With people lined down the block, Primp’s grand opening proved to be a huge success as every piece of inventory was sold. Uthus and her husband ran to the bar next door, maxing out their credit cards, and overnighting more inventory as Primp was still open for business the following day. A month into opening Primp, Uthus and her partner knew they hit the jackpot and expanding was inevitable.
A year after opening their first store, The Shops at West End was home to their second location, and a third store opened in downtown White Bear Lake. At their height, a total of nine stores spanned across the Twin Cities, and Primp crossed state lines to Sioux Falls, South Dakota. While the expanding business proved much success, challenges popped up along the way.
“Hiring the internal management was definitely the hardest part, but also the most rewarding. Finding the right people that know what they’re doing but also want to work for a small growing business…it was a lot of trial and error and finding what kinds of positions were necessary, and what kind of people should fill those positions,” Uthus said.

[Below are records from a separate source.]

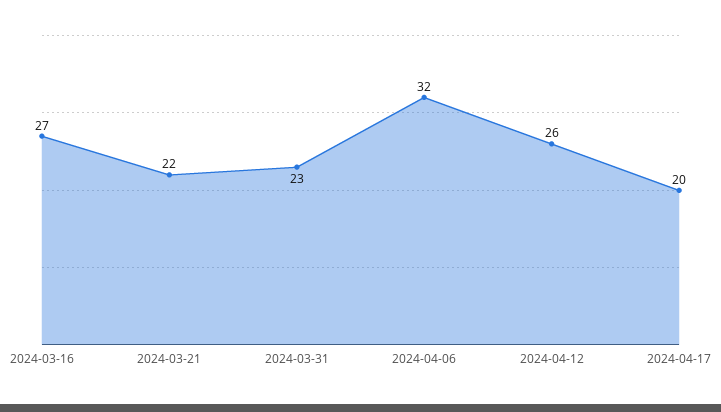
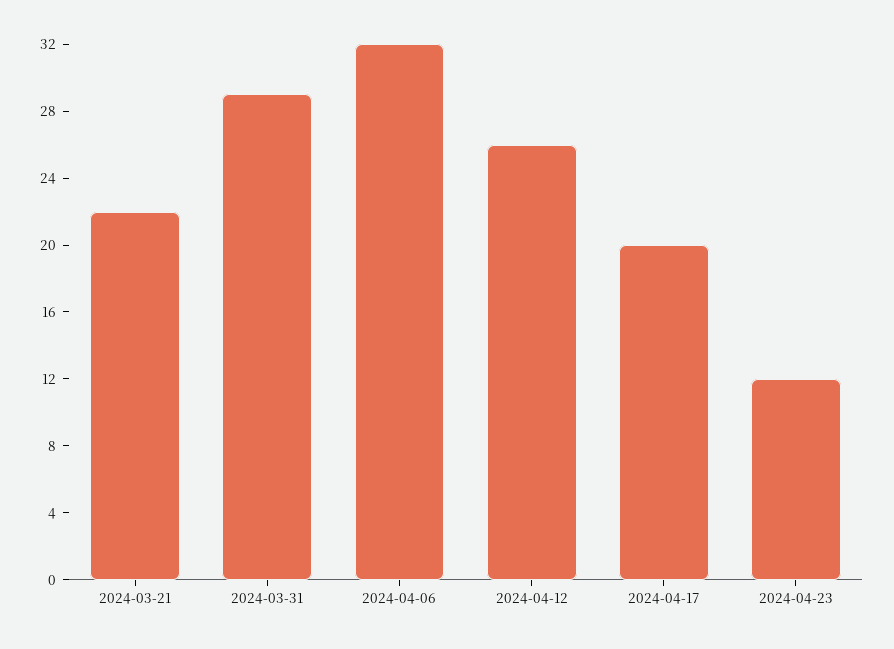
2024-03-16: 27 -> none
2024-03-31: 23 -> 29
2024-04-23: none -> 12

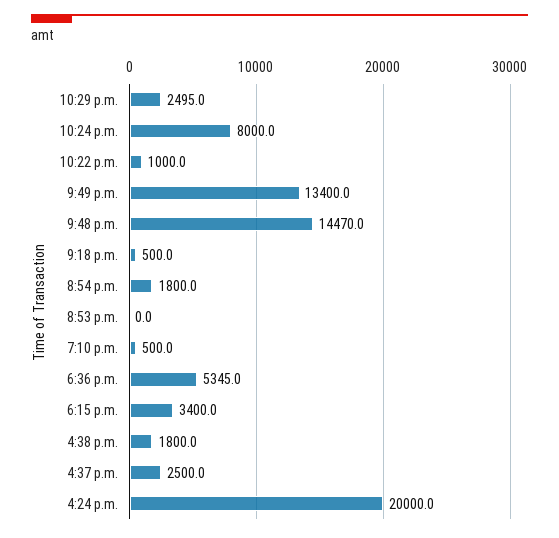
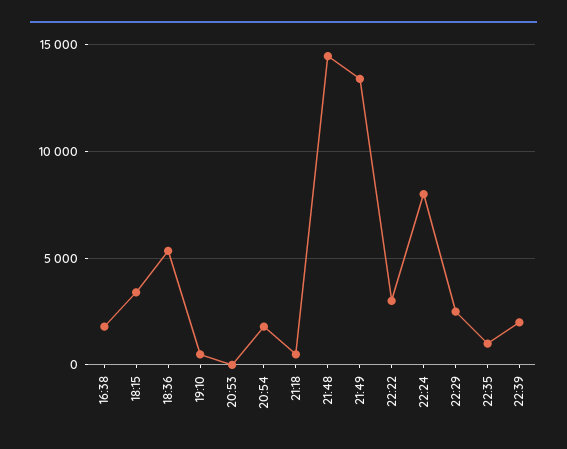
10:22 p.m.: 1000 -> 3000
4:37 p.m.: 2500 -> none
4:24 p.m.: 20000 -> none
22:35: none -> 1000
22:39: none -> 2000

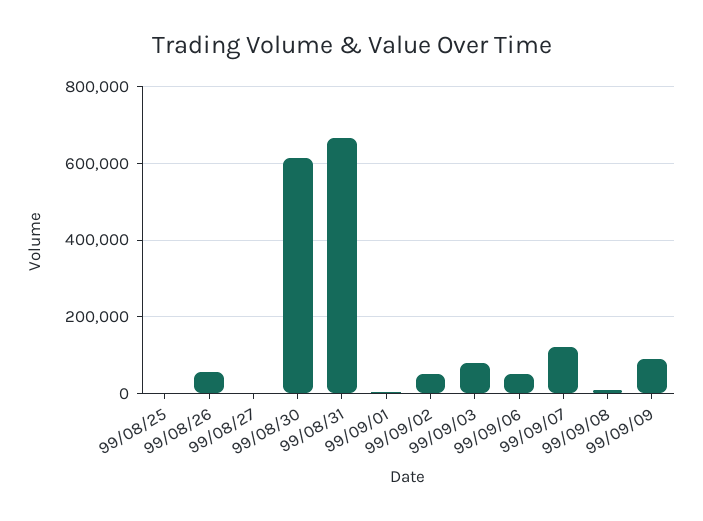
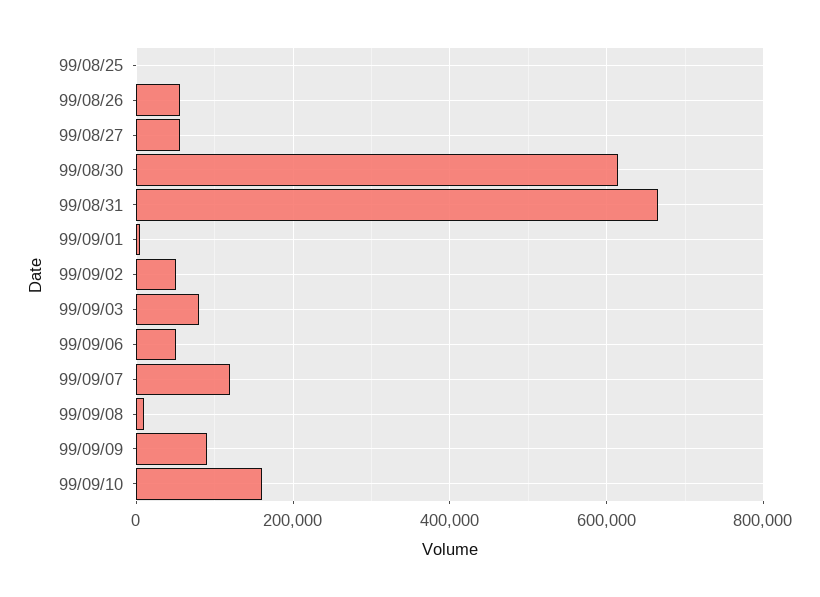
99/08/27: 0 -> 60000
99/09/10: none -> 160000

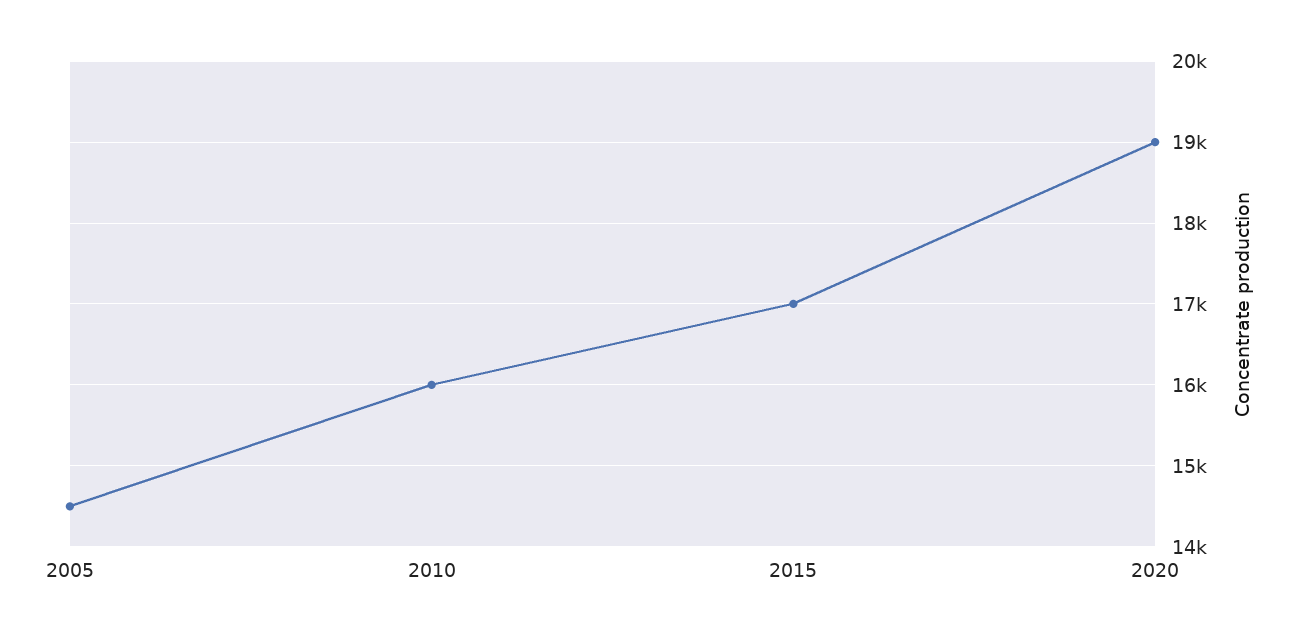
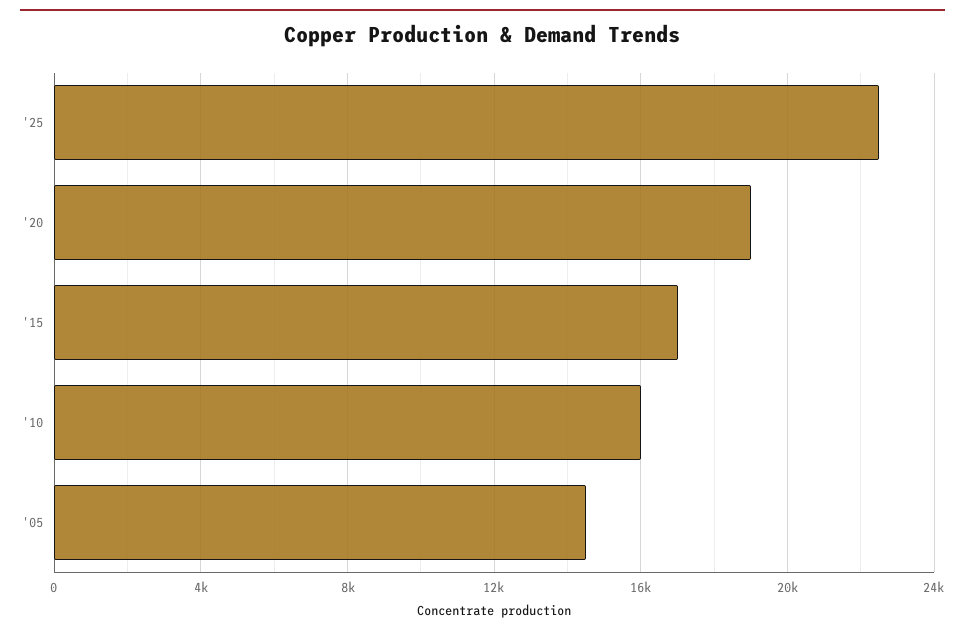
'25: none -> 22500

At the end of 2018, Uthus became the sole owner of Primp as her partner sold her shares. Primp was in a great position with a total of seven stores and roughly 60 employees; not knowing the Covid years were looming around the corner, Uthus navigated the growth of Primp’s e-commerce business and was determined to make 2020 one of the best for her business. Like everyone else, Covid hit her business hard forcing her to furlough all her employees, close two stores, and fulfill all online orders by herself…all while pregnant with her third child.
“It felt like too much…so I just took some time off and by the time I came back I think I was ready to really face what needed to happen in terms of looking at my stores and looking at the brand, employees, and try to put it all back together,” Uthus said.
From its humble beginnings in St. Paul, Uthus knew Primp could handle adversity. “I think we’re stronger than we’ve ever been. We’re in a better position financially having gone through all of that,” Uthus said.
Wesley proved her grit by growing her business, but her first love of fashion is what keeps her and the store going.
“Part of the event in college, is your getting ready, your sharing clothes, getting ready together. You’re drinking wine and you’re primping!...Now, you’re going to a wedding or family pictures. We really want that comradery and it’s what we need right now,” Uthus said.
Right now, Primp is clearing out winter items for 50% off and will have resort clothing for travelers jet-setting to warmer temps.